追い出すイメージで風の力をチョウソンへと流し込み続ける。今、彼の体内では秘術のエネルギーが絶え間なく駆け巡っているはずだ。拘束も長く続かないのを理解しているため焦りが強くなる。
「帰りましょうよ、一緒に! 話したいこと、いっぱい、あるんです!」
チョウソン内部での抵抗が激しくなるのを感じる。彼も必死に魔王を追い出そうとしているのだ、気持ちでエビルが負けるわけにはいかない。
アランバート王国へのおつかい前日までの村で過ごしてきた日々を思い出す。
怒られた時、笑い合った時、彼との生活で何も知らなかったエビルの心は育まれた。彼が拾って育ててくれたからこそ今の自分がいるのだ。
「……ねえ、まだ僕、ただいまって言えてないんだよ」
影の拘束にヒビが入り、砕け散った。
解放された両腕がエビルの背に回される。
こんな至近距離にいれば魔王に数秒もかからず殺されてしまう。早く離れなければいけなかったのに、チョウソンから溢れた安堵の感情で心が満たされる。不思議な安心が芽生えて大きくなっていく。
「――ありがとうエビル。
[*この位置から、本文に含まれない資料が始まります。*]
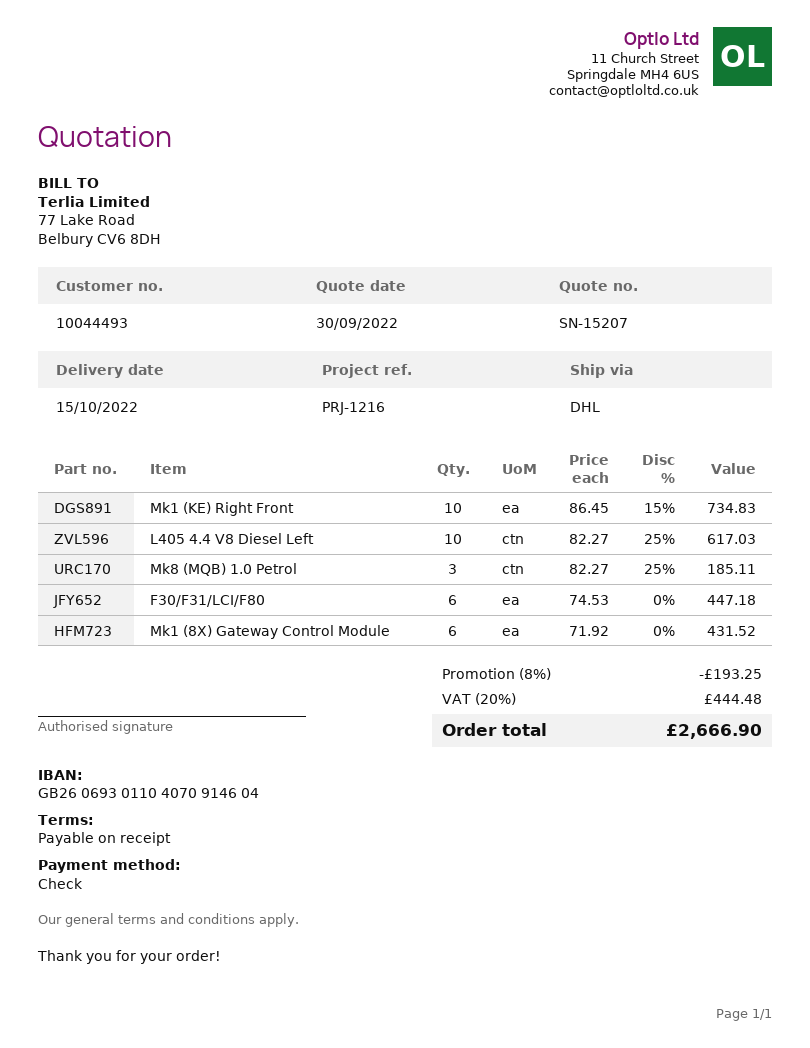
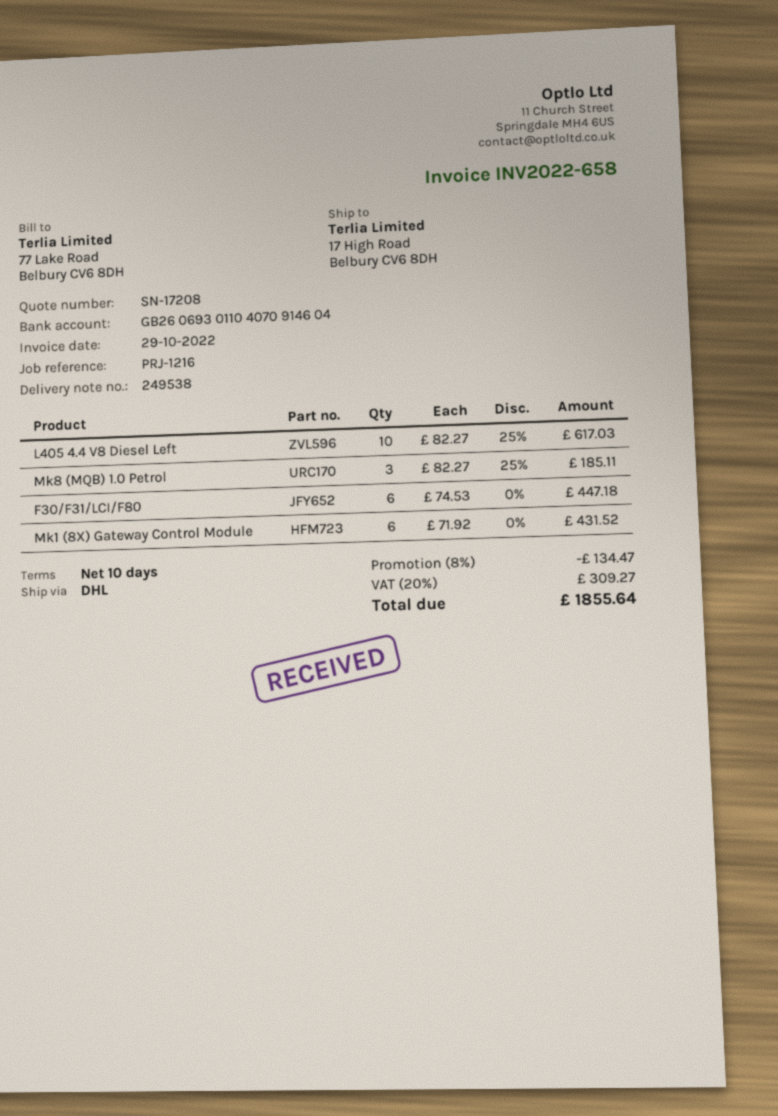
quote number: SN-15207 -> SN-17208
payment terms: on receipt -> 10 days
Mk1 (KE) Right Front: 10 x 86.45 - 15% = 734.83 -> none
discount: 8% = 193.25 -> 8% = 134.47
tax: 20% = 444.48 -> 20% = 309.27
total: 2666.90 -> 1855.64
そして、おかえり」
「それは、こっちの台詞だよ。村長」
途轍もない大きさのエネルギーがチョウソンから抜けた。
魔王は無事彼から追い出せた。先程まで感じられたものより段違いに強いため、倒すにはかつてないほどのパワーが必要だろう。涙を流して抱き合っている場合じゃないのに、不思議と手が離れることはなかった。
祝福とは違う赤い光が強くなる。
強く、眩ゆい光は徐々に拡大して魔王城を呑み込む。
抑えつけられていた膨大なエネルギーが自由になり暴れ狂う。
――途轍もない爆発が起きて魔王城は崩壊した。